Potassium (‎K+) is both a mineral and an electrolyte, which regulates several body activities like metabolism and neuromuscular functioning. It helps in the transmission of nerve impulses to the muscles. The Potassium Test is performed to measure the concentration of potassium in the blood.

Why is K+ done?

The Potassium Test is performed:

·         As a part of regular health checkup to measure potassium levels in the blood

·         As part of the checkup to diagnose kidney diseases

·         Upon the appearance of symptoms indicating neuromuscular conditions like muscular weakness, irregular heartbeats or cardiac arrhythmia, etc.

·         At regular intervals to monitor the progress of condition and treatment efficacy while undergoing treatment for hypertension, kidney diseases, and metabolic acidosis

·         To monitor patients who are receiving diuretic therapy, intravenous fluids, or dialysis


What does K+ Measure?

The Potassium Test measures the concentration of potassium in the blood.

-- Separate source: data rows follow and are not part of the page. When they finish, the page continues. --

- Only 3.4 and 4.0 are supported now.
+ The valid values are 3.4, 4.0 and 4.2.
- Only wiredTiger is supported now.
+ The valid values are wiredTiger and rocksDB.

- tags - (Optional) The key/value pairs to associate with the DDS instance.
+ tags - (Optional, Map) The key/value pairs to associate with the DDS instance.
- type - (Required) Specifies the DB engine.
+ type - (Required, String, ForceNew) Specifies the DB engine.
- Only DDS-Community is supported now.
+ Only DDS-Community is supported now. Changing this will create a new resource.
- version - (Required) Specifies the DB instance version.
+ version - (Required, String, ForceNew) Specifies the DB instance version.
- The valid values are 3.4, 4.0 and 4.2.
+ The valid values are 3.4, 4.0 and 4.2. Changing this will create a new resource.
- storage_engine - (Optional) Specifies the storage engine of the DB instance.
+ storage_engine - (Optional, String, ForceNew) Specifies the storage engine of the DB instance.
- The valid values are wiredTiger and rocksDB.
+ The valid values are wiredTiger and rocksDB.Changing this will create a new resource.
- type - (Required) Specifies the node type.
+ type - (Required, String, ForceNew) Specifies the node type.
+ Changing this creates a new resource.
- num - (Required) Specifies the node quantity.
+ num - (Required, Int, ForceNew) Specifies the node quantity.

Potassium is one of the essential body electrolytes along with sodium, chloride, bicarbonate, etc. As an electrolyte, potassium helps to regulate the amount of fluids present in the body and to maintain a correct pH balance. It performs a vital role in cellular metabolism and transport of nutrients and waste products in and out of cells. It is also essential in the transmission of nerve impulses to muscles and muscle activity.

Sufficient amount of potassium required by the body is absorbed from dietary sources, and the remaining unabsorbed potassium is excreted by the kidneys. Body potassium is maintained within a small normal range principally by the hormone aldosterone. Aldosterone acts on the nephrons in the kidneys and activates a sodium-potassium pump which helps the body to reabsorb sodium and excrete potassium. This helps to maintain the potassium concentration in the blood within its normal range. Deviation of potassium concentration from its normal range gives rise to Hyperkalemia (high potassium level in blood), or Hypokalemia (low potassium level in blood). Both these conditions may produce a number of symptoms, and may even be fatal if not controlled.

Preparation for K+

  • No special preparation required

Sample Type for K+

The sample type collected for Potassium is: Blood

Interpreting K+ results

Interpretations

Normal range: 3.5 to 5.0mmol/L (136.5 to 195μg/ml approx.)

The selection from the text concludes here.